Is this brain drain or the result of some sort of legislation?


This isn't unique to any specific region, so I would guess it has to do with density of relevant industries and individuals and the rise of e-commerce. As an example, the San Francisco Bay Area used to be full of shops like Halted, Weird Stuff, Frys (back when they were healthy, not the hollowed out shell that exists today), and Radio Shacks where you could get pretty much any component, module, or development tool that you needed as a hobbyist or small company in the hardware space. What has changed in the last decade though is you can now get access to a much broader range of parts and tools relatively quickly from Mouser, Digikey, SparkFun, Amazon, etc and an even broader set slowly from AliExpress.

There are very few places remaining where there is enough density of need in immediate parts, live debugging, or cottage industry-style production to sustain markets like the one in Shenzhen. Worse, decline in one part of the market (dev tools for examples) would result in a decline in visitors and business adjacencies that speed the decline of the other parts.

Aside from Shenzhen, I'm only aware of Akibahara (smaller and more consumer focused) and some of the markets in Seoul (one of which is smaller and consumer focused, and the other which is more machining/tooling cottage industry focused).


More likely liability and labor with those skills moving to better paying jobs.

Doing BGA rework with the right tools is pretty trivial.
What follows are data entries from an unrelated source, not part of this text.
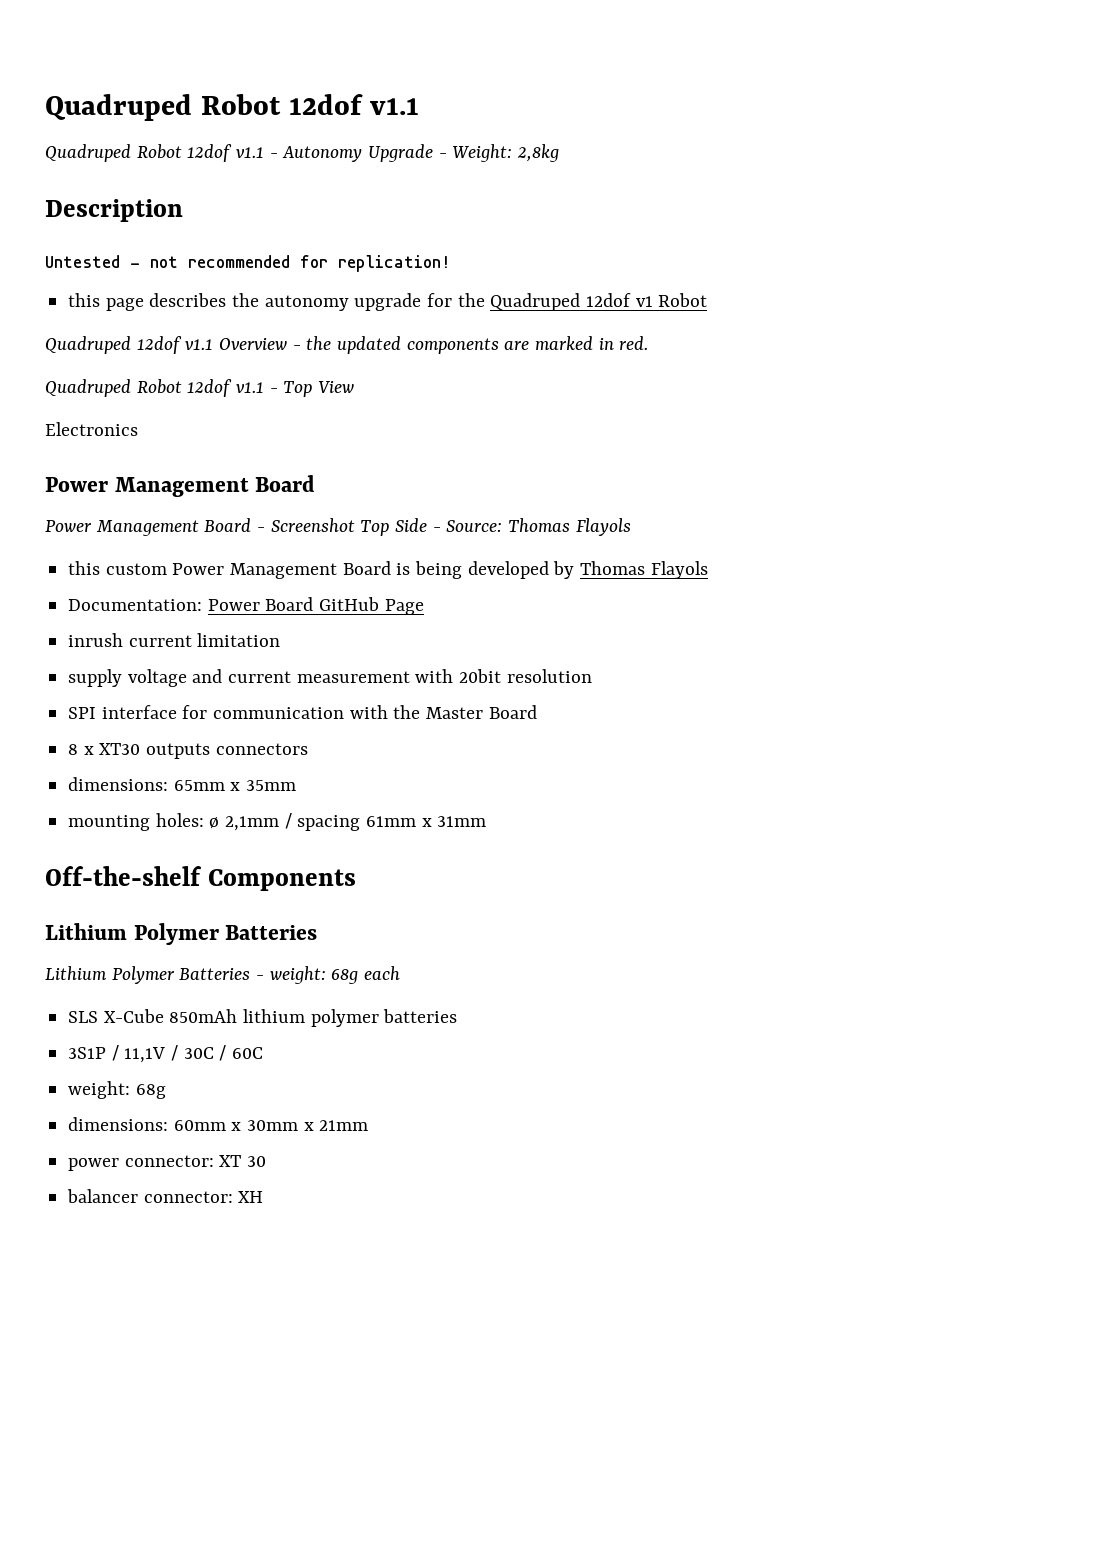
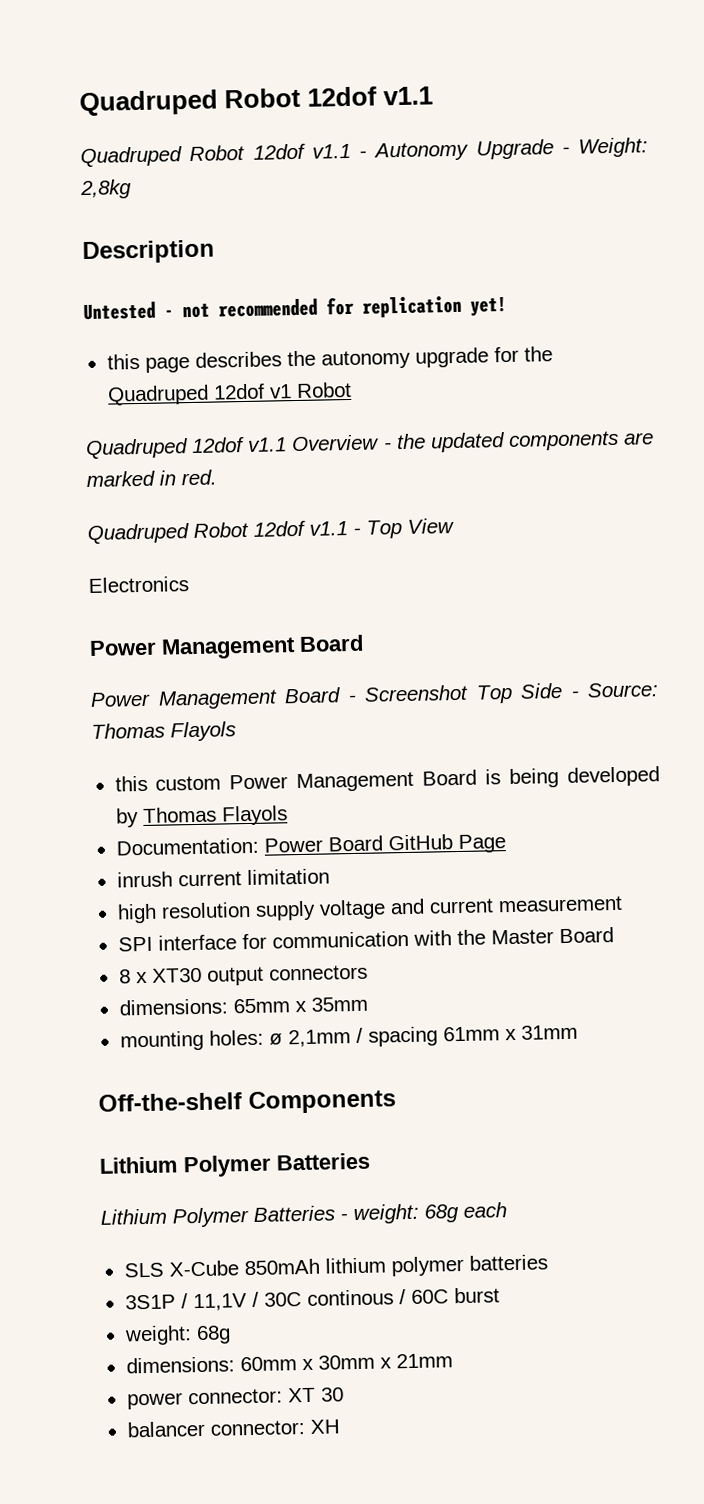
- Untested - not recommended for replication!
+ Untested - not recommended for replication yet!
- supply voltage and current measurement with 20bit resolution
+ high resolution supply voltage and current measurement
- 8 x XT30 outputs connectors
+ 8 x XT30 output connectors
- 3S1P / 11,1V / 30C / 60C
+ 3S1P / 11,1V / 30C continous / 60C burst

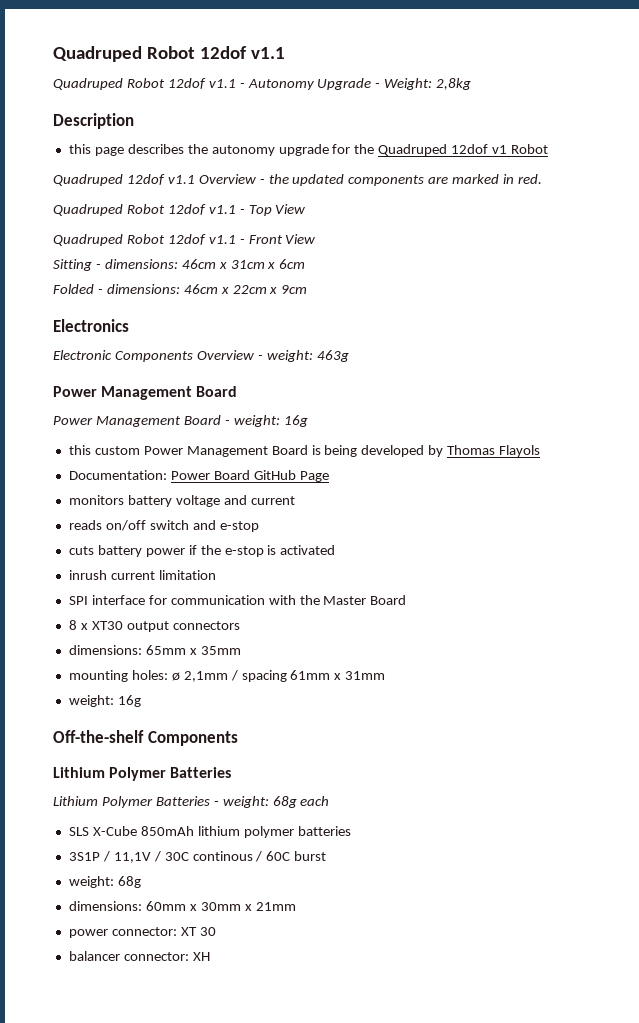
- Untested - not recommended for replication yet!
+ Quadruped Robot 12dof v1.1 - Front View
+ Sitting - dimensions: 46cm x 31cm x 6cm
+ Folded - dimensions: 46cm x 22cm x 9cm
  Electronics
+ Electronic Components Overview - weight: 463g
- Power Management Board - Screenshot Top Side - Source: Thomas Flayols
+ Power Management Board - weight: 16g
+ monitors battery voltage and current
+ reads on/off switch and e-stop
+ cuts battery power if the e-stop is activated
  inrush current limitation
- high resolution supply voltage and current measurement
  mounting holes: ø 2,1mm / spacing 61mm x 31mm
+ weight: 16g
You can teach the average high school kid to do this stuff but it's not worth it when they could just go to college and learn circuit design or programming to create a design for a less educated technician to build. If they'd rather learn the rework, there are plenty of places that will hire them for more than what someone would pay to have their phone potentially destroyed.


I’d say this is a consequence of our outsourcing the manufacture of these products. Repairing electronics is a related skill to developing/manufacturing them. It makes sense that the economy we hire to build these products would also be best at repairing them.
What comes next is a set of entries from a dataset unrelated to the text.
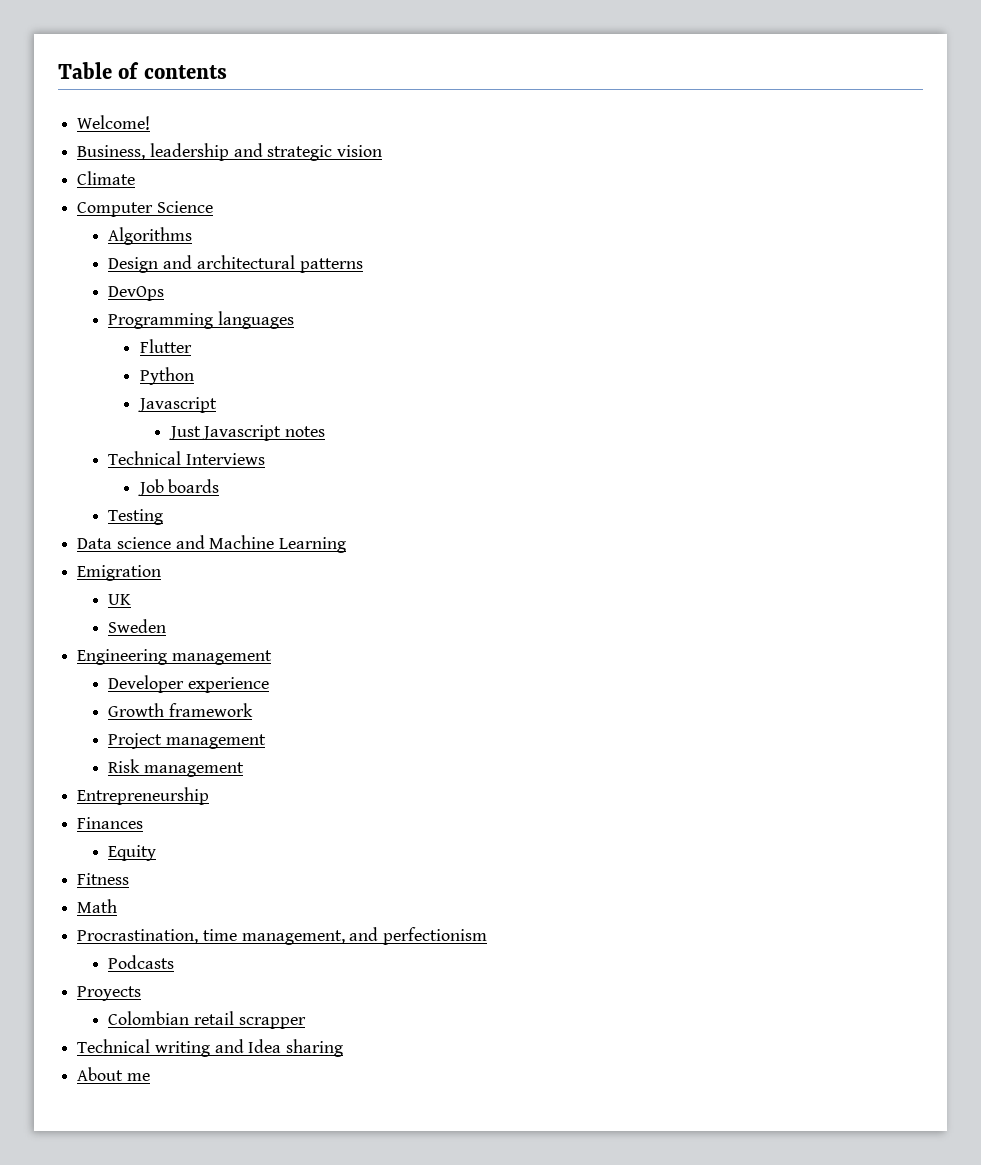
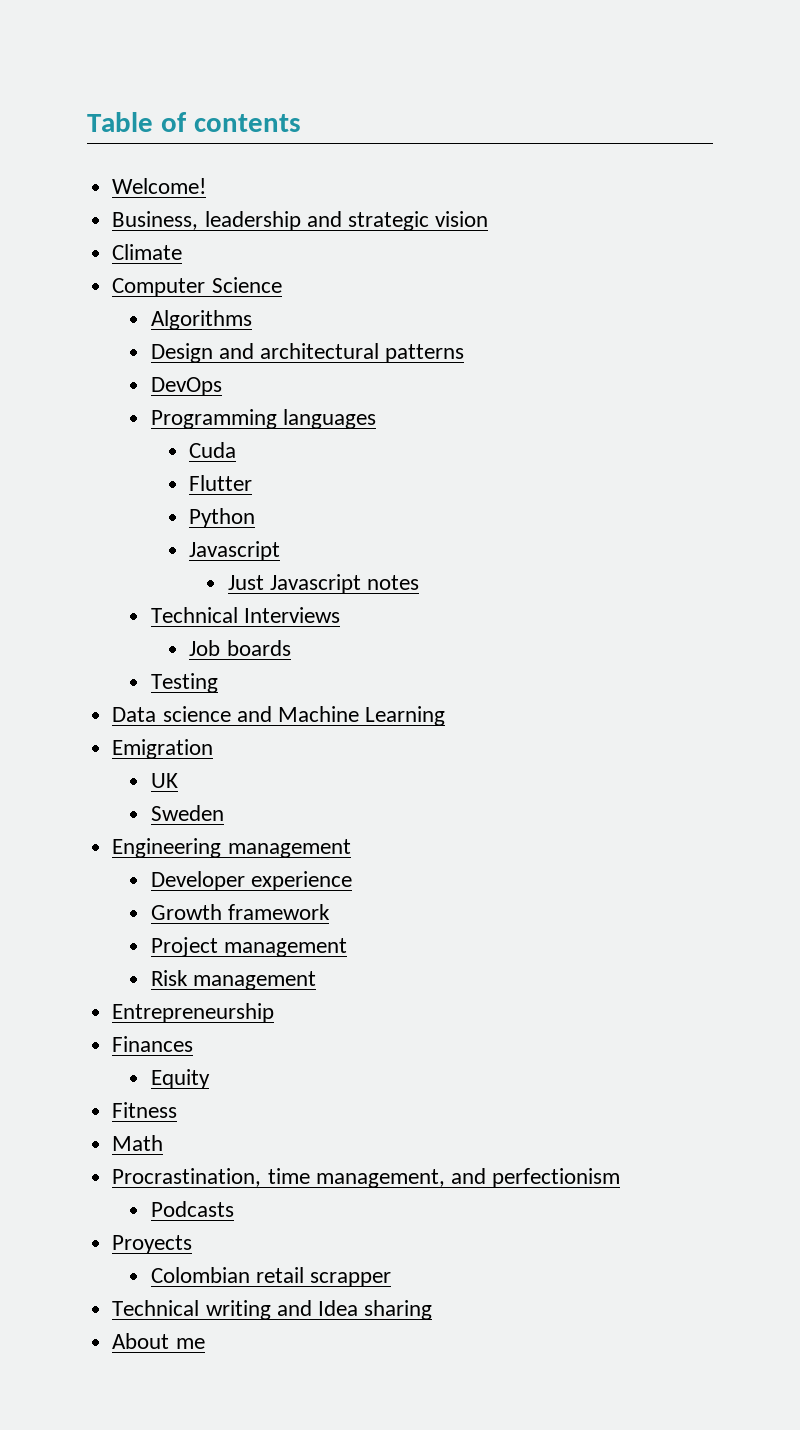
+ Cuda

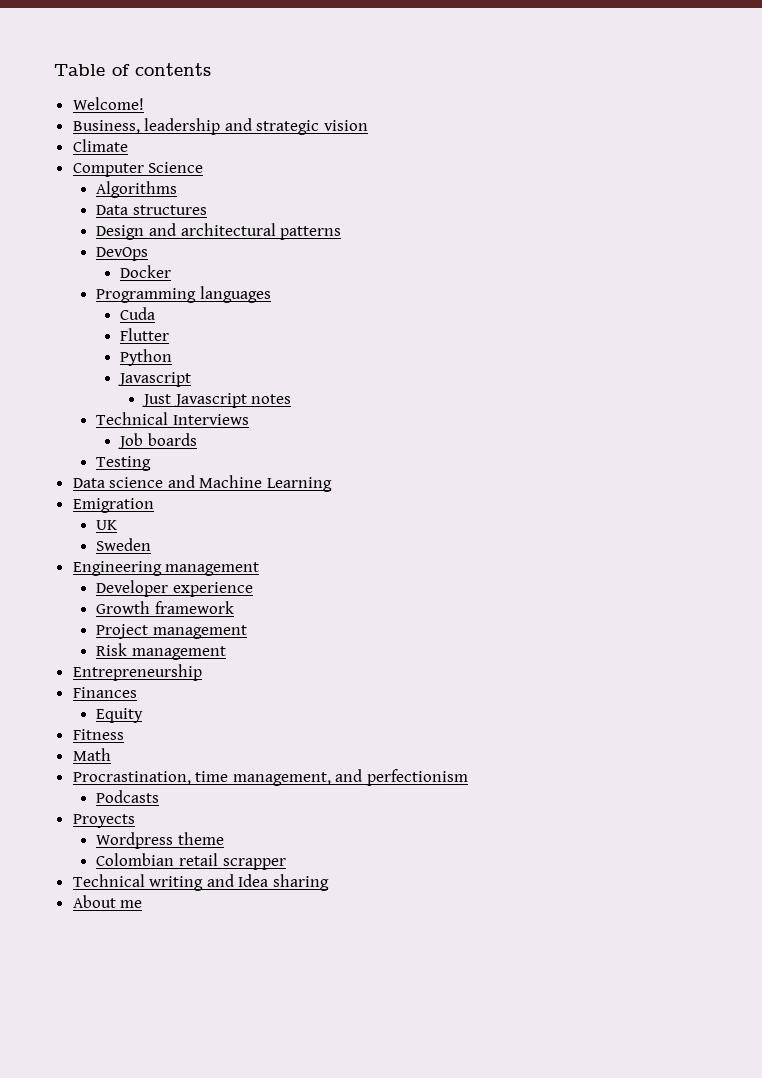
+ Data structures
+ Docker
+ Wordpress theme

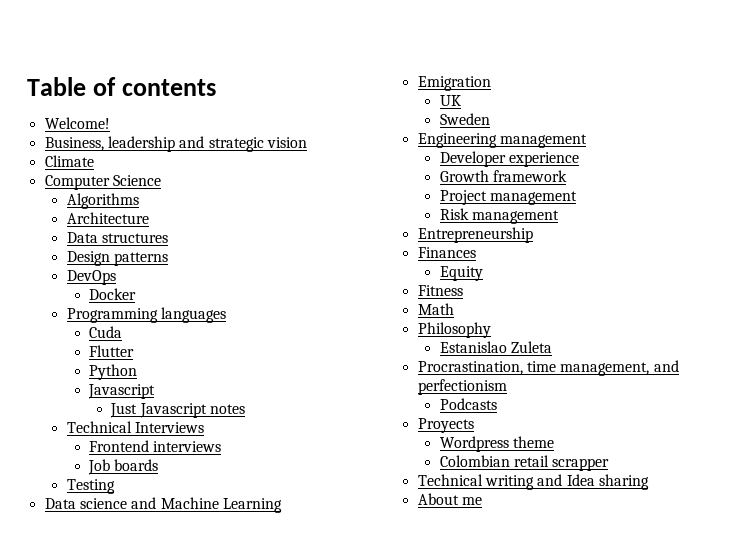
+ Architecture
- Design and architectural patterns
+ Design patterns
+ Frontend interviews
+ Philosophy
+ Estanislao Zuleta

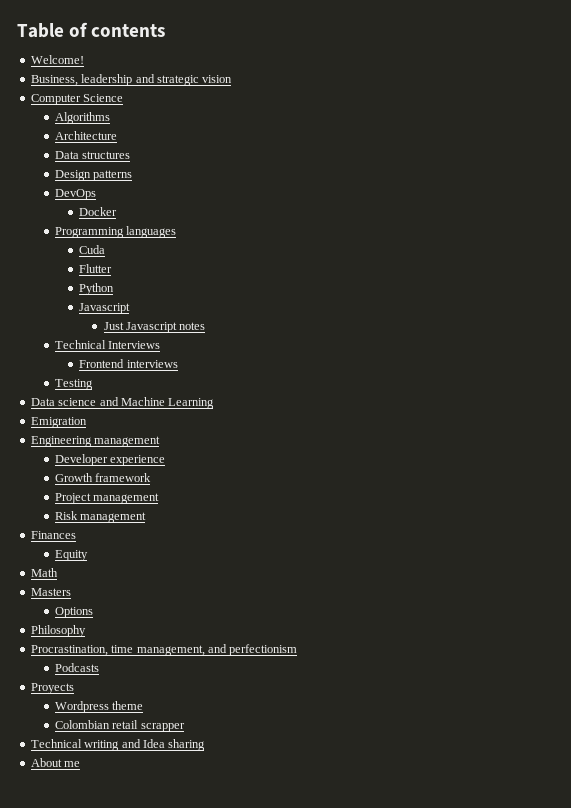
- Climate
- Job boards
- UK
- Sweden
- Entrepreneurship
- Fitness
+ Masters
+ Options
- Estanislao Zuleta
I think it's a combination of factors. Vocational education has never been valued (people want college degrees), and also electronics have become cheap (and harder to fix). The country has also been slowly deindustrializing in the last decades.


I think what is happening it that it much cheaper to make something in China than to repair it locally. If you spend half the cost of a new thing to repair it, you may just buy a new thing.


Yes, but its also because just about every business in the US adhears to the "what the market will bear" rather than "quality product at a fair price" idea.

That and regulatory capture (think plumbers/ac repair/etc) mean that while the part may cost $25 retail, and it only takes 5 minutes to replace they can get away with charging $400 for it (happened to me recently) because they know its going to cost you more to replace it. Appliance repair is going the same way, as is automobile repair at a lot of dealers/name brand chains. The smaller guys will replace an alternator for $40+parts, but your going to be looking at 250+marked up parts at a lot of places. I had the dealer quote me $800 for a door lock, that I ended up fixing mysel for $2 in ebay parts and an hour in labor last year.


Its not always regulatory capture. I tried to get my TV fixed a few years back at some third party repair shop and they still wanted a minimum of $200 to maybe fix it vs me buying a new TV for $300. There is no regulatory capture for TV set repair... just the expenses for the repair shop to stay open.


Still worth it for Apple devices since they charge a ridiculous amount to fix something.